All lines of the material that contain "font" must be copied out.

Recorded information -
* * * * *

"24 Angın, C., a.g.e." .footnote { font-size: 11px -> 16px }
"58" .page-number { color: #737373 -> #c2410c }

* * * * *

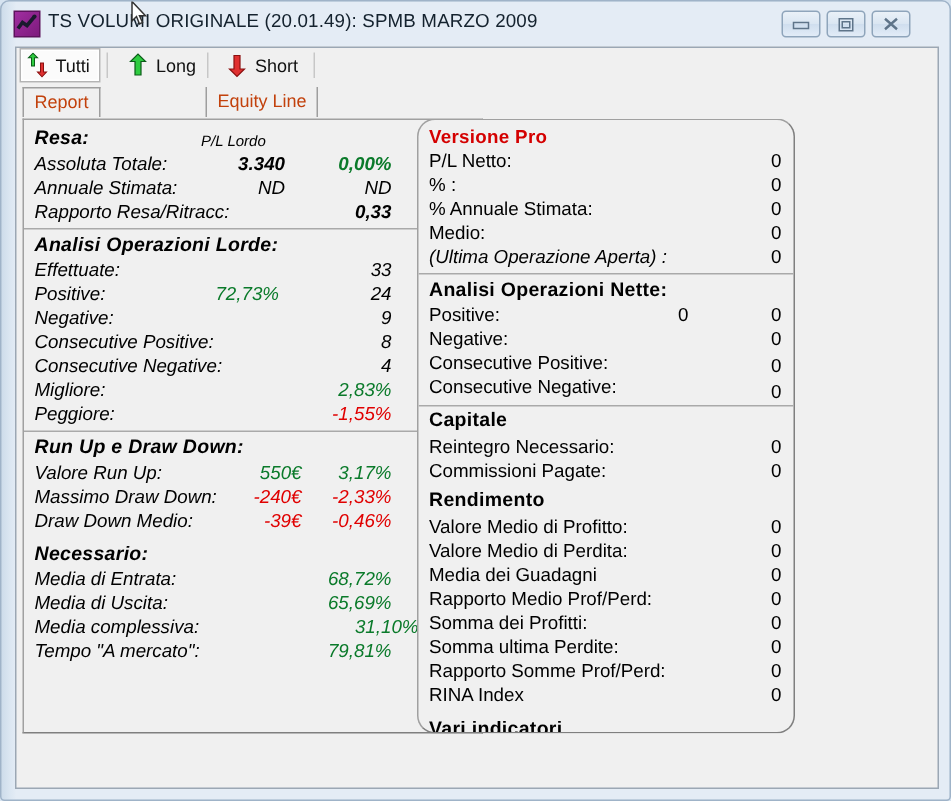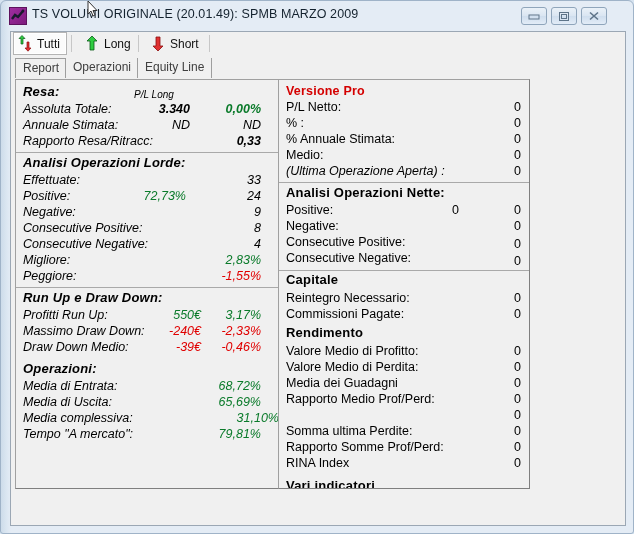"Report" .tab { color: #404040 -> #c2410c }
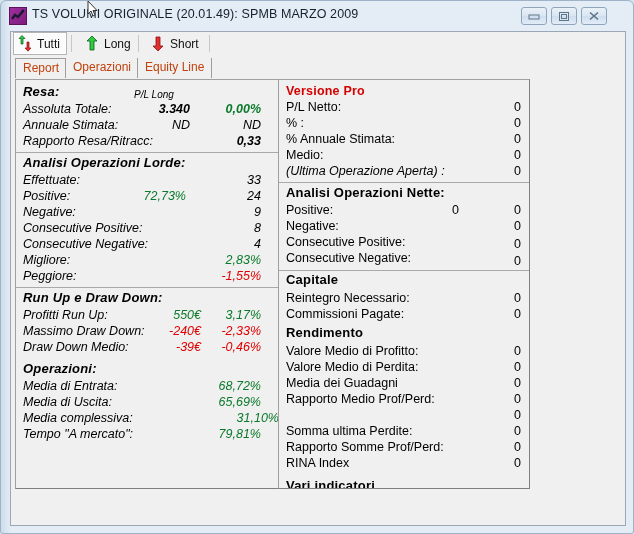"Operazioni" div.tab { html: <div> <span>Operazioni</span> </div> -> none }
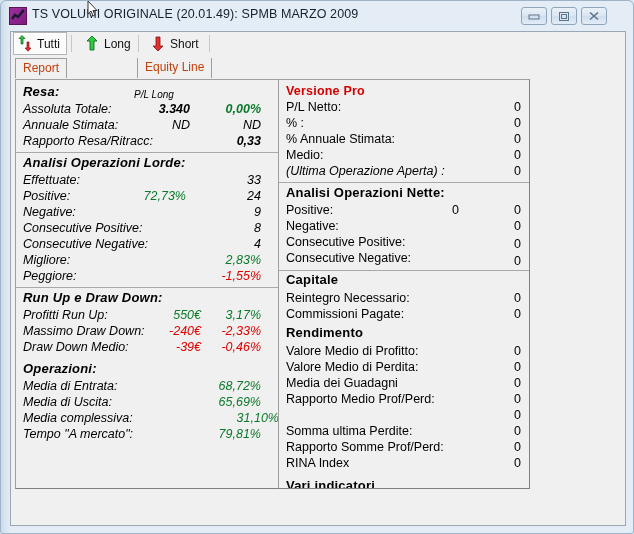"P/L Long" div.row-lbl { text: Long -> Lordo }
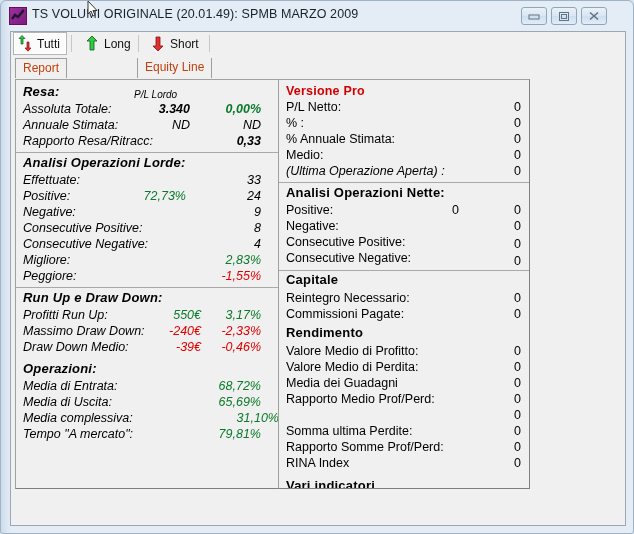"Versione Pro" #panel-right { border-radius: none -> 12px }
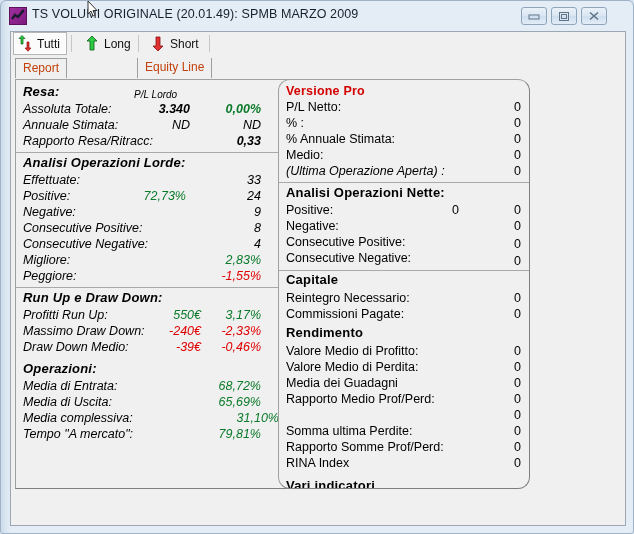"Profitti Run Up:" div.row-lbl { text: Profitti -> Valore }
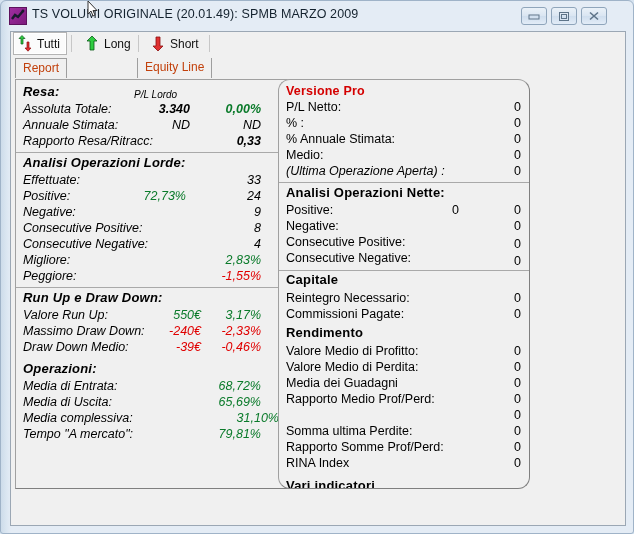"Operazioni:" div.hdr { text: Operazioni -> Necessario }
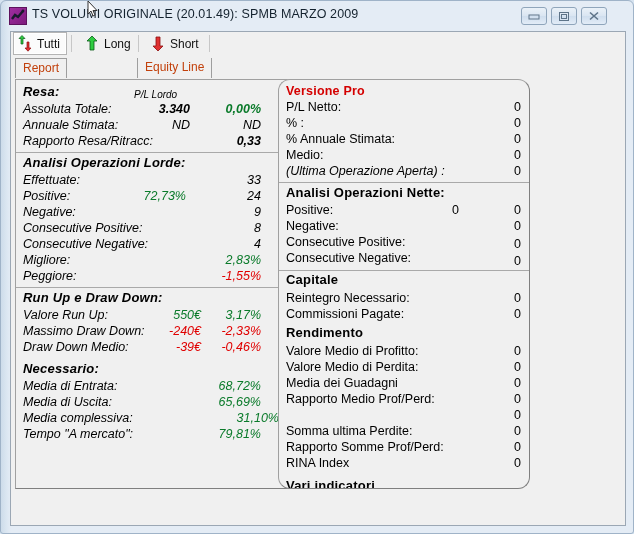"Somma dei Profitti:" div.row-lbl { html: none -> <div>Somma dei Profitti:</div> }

* * * * *

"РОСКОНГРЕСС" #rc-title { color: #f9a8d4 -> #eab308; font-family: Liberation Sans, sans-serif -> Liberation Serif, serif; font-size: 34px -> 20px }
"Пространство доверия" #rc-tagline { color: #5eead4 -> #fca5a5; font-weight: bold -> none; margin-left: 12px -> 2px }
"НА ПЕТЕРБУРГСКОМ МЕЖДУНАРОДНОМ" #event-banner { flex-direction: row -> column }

* * * * *

Exercise output -
"24 Angın, C., a.g.e." .footnote { font-size: 11px -> 16px }
"РОСКОНГРЕСС" #rc-title { color: #f9a8d4 -> #eab308; font-family: Liberation Sans, sans-serif -> Liberation Serif, serif; font-size: 34px -> 20px }
"Пространство доверия" #rc-tagline { color: #5eead4 -> #fca5a5; font-weight: bold -> none; margin-left: 12px -> 2px }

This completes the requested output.